After toiling long and hard over the summer, honeybees will have stored up a supply of honey that will last them through the winter and beyond. In fact they will often overproduce when it’s been a good summer for nectar-rich flowers and trees. It’s this surplus that I harvest from my hives and I’m conscious to leave plenty of their own stores for them to use. Even so, this surplus is often thirty or forty pounds of honey per hive and is more than enough for me. Beekeepers in warmer climates and with larger and more productive bees can even expect up to extract eighty pounds of honey per hive each year. To put that into perspective, a large jar of honey often contains one pound of honey.
I see my role of beekeeper and the hives as producers as a relationship of give and take. I provide the honeybees with a suitable home and make sure that they’re in business both health-wise and food-wise. At the end of the summer I take a bit of honey for their rent and they carry on without any ill effects. It’s a win-win situation!
I now have three hives but since the third is just starting out I’ve decided to not take any honey from it this year. It’s a small colony that started as a wild swarm and I’ve only just moved it from the small hive it was living in before, called a nucleus, to a full sized hive this summer. They’re doing great in their new home and I expect that I’ll have more honey than I can contend with in 2015. Saying that, I’m already thinking about placing a fourth hive next to this new hive. I’ve said it before and I’ll say it again, beekeeping is an addictive hobby.
I’ve gone through the process of extracting honey in last year’s post but I’ll just quickly run through it again. First you need to clear the bees off of the frames of honey you want to take off the hive. Imagine how upset they’d be if you tried to take the honey off while they’re busy working and crawling all over the comb!

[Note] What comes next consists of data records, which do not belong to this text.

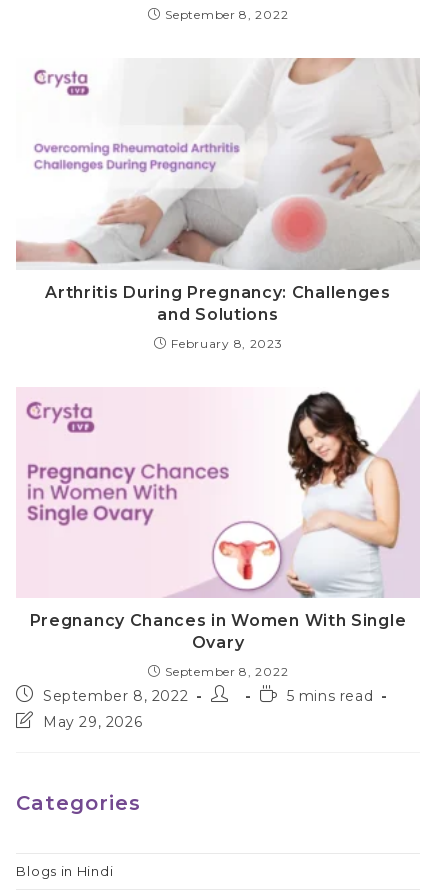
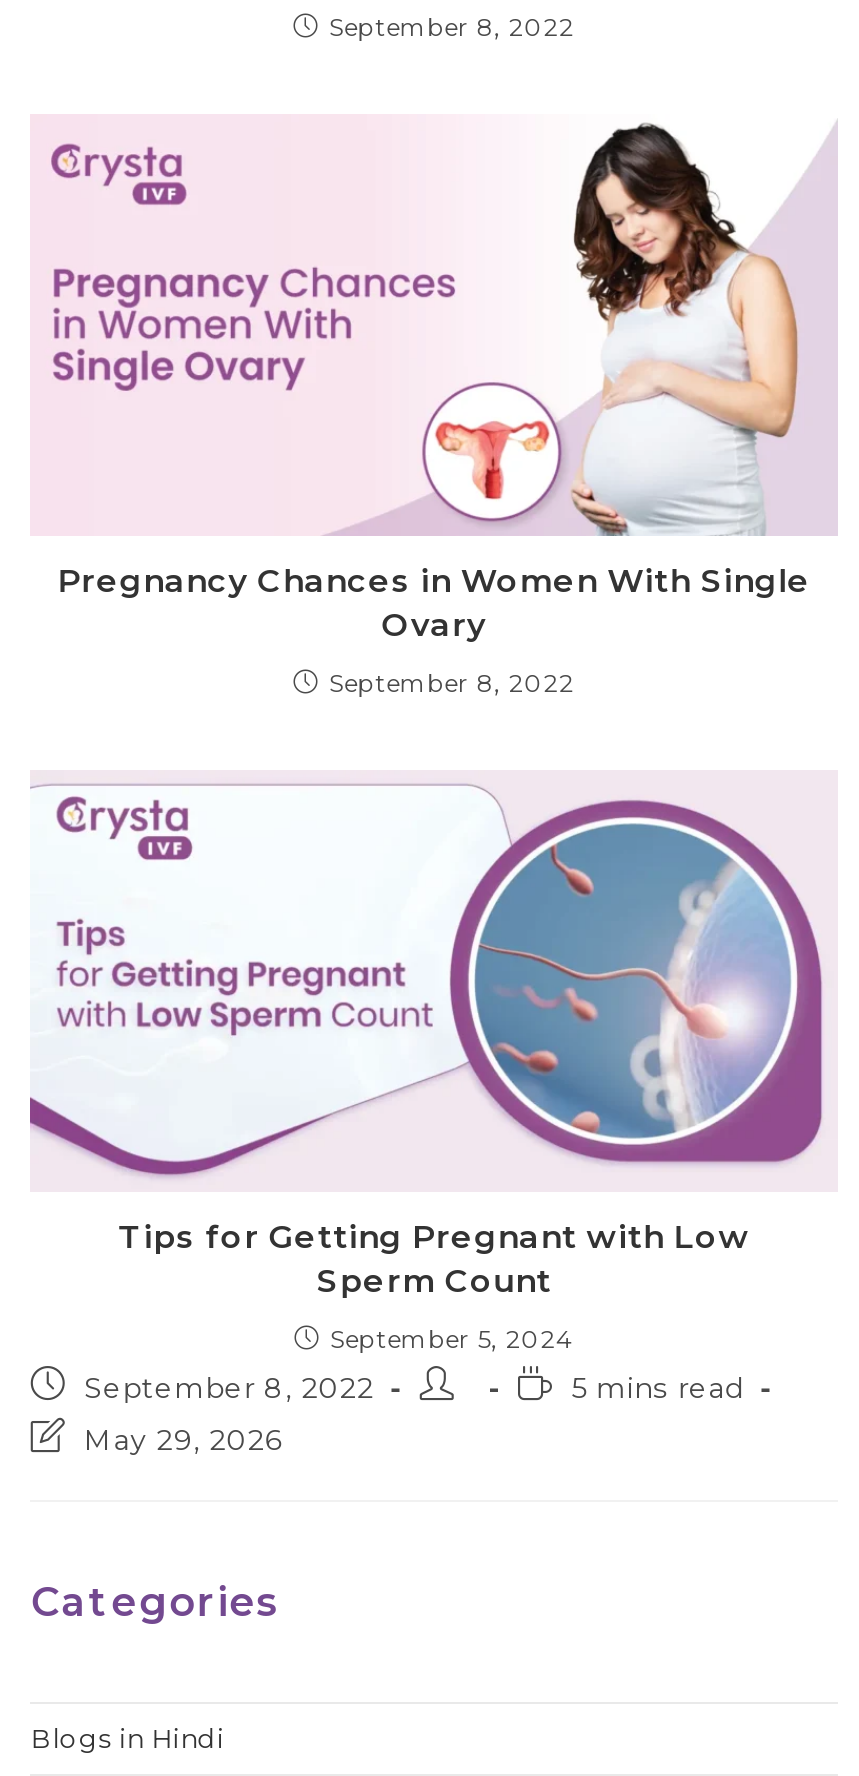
- [image]
- Arthritis During Pregnancy: Challenges
- and Solutions
- February 8, 2023

moved up: [image] | Pregnancy Chances in Women With Single | Ovary | September 8, 2022

+ [image]
+ Tips for Getting Pregnant with Low
+ Sperm Count
+ September 5, 2024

It would be a nightmare, so what you do is place a clearing board under the ‘Super’, or box of frames, that you want to clear of bees. A clearing board has little doors that bees can exit through but not come back through. After a day or two, the beekeeper arrives back to find the Super(s) cleared of nearly all the bees and ready to be taken off to their garage, shed, or kitchen, to be harvested.
My friend Mr. E allows me to use his honey shed to extract my honey and in return I bring him a bottle of whiskey. Whiskey and honey are a fantastic combination by the way and you can make some brilliant Hot Toddys with your raw honey. I have some experience in this!
The first step in extracting honey is to uncap the honeycomb. Bees fill the little hexagonal cells with honey and then seal them up with beeswax until they need to dip into their stores. Traditionally beekeepers use a hot knife but it’s far easier to use an uncapping comb which gently pulls off the caps. It also minimizes damage to the comb structure so that the bees can take it back and begin using it right away.
The next step is to spin the honey out of the comb. You can do this with a manual hand-powered extractor but you can also purchase mains-powered extractors that make short work of the job. A beekeeping friend of mine I met over the weekend spins his by hand and told me it took him about two hours of cranking to get all of his honey out. In contrast, it takes the flip of a switch and about fifteen minutes total for the same number of frames. I know which way I prefer.
The honey at this point will be filled with bits of beeswax and other debris so once it’s spun out, the honey needs to be drained through mesh to separate the larger bits out. I save all of my beeswax from this step to use in handmade beauty products such as my Manx Beeswax Lip Balms and Body Balms.
Next the honey needs to sit for a few days so that any remaining wax particles have the chance to float to the top of the honey. I use a relatively basic method for this step in that I simply skim this layer off and then fill sterilized bottles with the rich honey underneath. I don’t heat or process my honey in any other way so it’s pure, rich, and a hundred percent raw. I love the taste of it raw but more importantly its health benefits are kept intact by not heating it. Honey is said to help boost the immune system to fight off colds and flus and is also beneficial for those suffering from allergies.
I’m about half way finished with my bottling and am currently on the hunt for more jars. Bringing them in from across the sea can be expensive so I have a tip off on some inexpensive jars being sold by the case at one of the local toy stores. It makes me laugh to see how diverse some of the shops on the island can be – I know of a toy store that is also a copy-shop and a sweets shop that has yarn and fishing lures sections. It’s just one of the quirky things about the Isle of Man.